Collected data:
%%

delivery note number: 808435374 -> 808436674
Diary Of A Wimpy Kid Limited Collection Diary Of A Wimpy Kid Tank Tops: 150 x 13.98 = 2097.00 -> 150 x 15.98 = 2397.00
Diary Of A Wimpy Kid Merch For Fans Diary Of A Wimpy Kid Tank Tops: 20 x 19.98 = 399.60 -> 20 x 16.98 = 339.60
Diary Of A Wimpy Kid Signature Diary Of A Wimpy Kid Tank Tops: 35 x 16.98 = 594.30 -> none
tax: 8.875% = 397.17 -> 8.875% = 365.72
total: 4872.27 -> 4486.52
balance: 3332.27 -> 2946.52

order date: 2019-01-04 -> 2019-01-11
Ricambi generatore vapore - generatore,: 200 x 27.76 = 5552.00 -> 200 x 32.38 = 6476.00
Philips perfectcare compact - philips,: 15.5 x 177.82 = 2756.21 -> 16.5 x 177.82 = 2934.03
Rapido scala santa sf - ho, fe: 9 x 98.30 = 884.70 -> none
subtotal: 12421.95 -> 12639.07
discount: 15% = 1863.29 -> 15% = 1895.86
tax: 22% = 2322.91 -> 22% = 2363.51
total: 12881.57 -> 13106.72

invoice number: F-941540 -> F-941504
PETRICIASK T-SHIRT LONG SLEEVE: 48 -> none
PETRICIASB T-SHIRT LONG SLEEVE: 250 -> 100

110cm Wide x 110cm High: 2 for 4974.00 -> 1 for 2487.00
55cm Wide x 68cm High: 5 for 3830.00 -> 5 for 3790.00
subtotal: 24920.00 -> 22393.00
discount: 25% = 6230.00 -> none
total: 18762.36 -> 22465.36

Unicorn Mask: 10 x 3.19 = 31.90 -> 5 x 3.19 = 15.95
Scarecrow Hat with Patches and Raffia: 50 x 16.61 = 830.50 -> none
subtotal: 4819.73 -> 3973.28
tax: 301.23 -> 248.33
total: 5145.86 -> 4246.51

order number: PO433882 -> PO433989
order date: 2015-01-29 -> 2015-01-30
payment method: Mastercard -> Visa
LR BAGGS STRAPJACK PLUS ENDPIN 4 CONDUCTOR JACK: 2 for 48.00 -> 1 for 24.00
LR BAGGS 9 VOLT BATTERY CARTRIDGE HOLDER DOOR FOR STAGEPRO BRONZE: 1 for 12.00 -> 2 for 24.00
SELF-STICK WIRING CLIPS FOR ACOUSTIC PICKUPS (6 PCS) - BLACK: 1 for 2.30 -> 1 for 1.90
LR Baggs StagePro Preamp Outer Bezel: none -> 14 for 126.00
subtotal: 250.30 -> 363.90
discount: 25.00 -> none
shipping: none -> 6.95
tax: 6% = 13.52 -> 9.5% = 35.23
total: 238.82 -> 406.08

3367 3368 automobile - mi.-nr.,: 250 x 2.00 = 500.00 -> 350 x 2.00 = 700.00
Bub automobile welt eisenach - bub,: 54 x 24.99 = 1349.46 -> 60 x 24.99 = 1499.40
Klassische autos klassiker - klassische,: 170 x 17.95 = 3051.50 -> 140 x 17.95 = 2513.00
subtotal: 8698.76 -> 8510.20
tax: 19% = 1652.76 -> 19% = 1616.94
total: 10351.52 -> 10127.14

%%

REQUIRED ACTION
Retype each line above exactly as written.

EXPECTED OUTPUT
delivery note number: 808435374 -> 808436674
Diary Of A Wimpy Kid Limited Collection Diary Of A Wimpy Kid Tank Tops: 150 x 13.98 = 2097.00 -> 150 x 15.98 = 2397.00
Diary Of A Wimpy Kid Merch For Fans Diary Of A Wimpy Kid Tank Tops: 20 x 19.98 = 399.60 -> 20 x 16.98 = 339.60
Diary Of A Wimpy Kid Signature Diary Of A Wimpy Kid Tank Tops: 35 x 16.98 = 594.30 -> none
tax: 8.875% = 397.17 -> 8.875% = 365.72
total: 4872.27 -> 4486.52
balance: 3332.27 -> 2946.52

order date: 2019-01-04 -> 2019-01-11
Ricambi generatore vapore - generatore,: 200 x 27.76 = 5552.00 -> 200 x 32.38 = 6476.00
Philips perfectcare compact - philips,: 15.5 x 177.82 = 2756.21 -> 16.5 x 177.82 = 2934.03
Rapido scala santa sf - ho, fe: 9 x 98.30 = 884.70 -> none
subtotal: 12421.95 -> 12639.07
discount: 15% = 1863.29 -> 15% = 1895.86
tax: 22% = 2322.91 -> 22% = 2363.51
total: 12881.57 -> 13106.72

invoice number: F-941540 -> F-941504
PETRICIASK T-SHIRT LONG SLEEVE: 48 -> none
PETRICIASB T-SHIRT LONG SLEEVE: 250 -> 100

110cm Wide x 110cm High: 2 for 4974.00 -> 1 for 2487.00
55cm Wide x 68cm High: 5 for 3830.00 -> 5 for 3790.00
subtotal: 24920.00 -> 22393.00
discount: 25% = 6230.00 -> none
total: 18762.36 -> 22465.36

Unicorn Mask: 10 x 3.19 = 31.90 -> 5 x 3.19 = 15.95
Scarecrow Hat with Patches and Raffia: 50 x 16.61 = 830.50 -> none
subtotal: 4819.73 -> 3973.28
tax: 301.23 -> 248.33
total: 5145.86 -> 4246.51

order number: PO433882 -> PO433989
order date: 2015-01-29 -> 2015-01-30
payment method: Mastercard -> Visa
LR BAGGS STRAPJACK PLUS ENDPIN 4 CONDUCTOR JACK: 2 for 48.00 -> 1 for 24.00
LR BAGGS 9 VOLT BATTERY CARTRIDGE HOLDER DOOR FOR STAGEPRO BRONZE: 1 for 12.00 -> 2 for 24.00
SELF-STICK WIRING CLIPS FOR ACOUSTIC PICKUPS (6 PCS) - BLACK: 1 for 2.30 -> 1 for 1.90
LR Baggs StagePro Preamp Outer Bezel: none -> 14 for 126.00
subtotal: 250.30 -> 363.90
discount: 25.00 -> none
shipping: none -> 6.95
tax: 6% = 13.52 -> 9.5% = 35.23
total: 238.82 -> 406.08

3367 3368 automobile - mi.-nr.,: 250 x 2.00 = 500.00 -> 350 x 2.00 = 700.00
Bub automobile welt eisenach - bub,: 54 x 24.99 = 1349.46 -> 60 x 24.99 = 1499.40
Klassische autos klassiker - klassische,: 170 x 17.95 = 3051.50 -> 140 x 17.95 = 2513.00
subtotal: 8698.76 -> 8510.20
tax: 19% = 1652.76 -> 19% = 1616.94
total: 10351.52 -> 10127.14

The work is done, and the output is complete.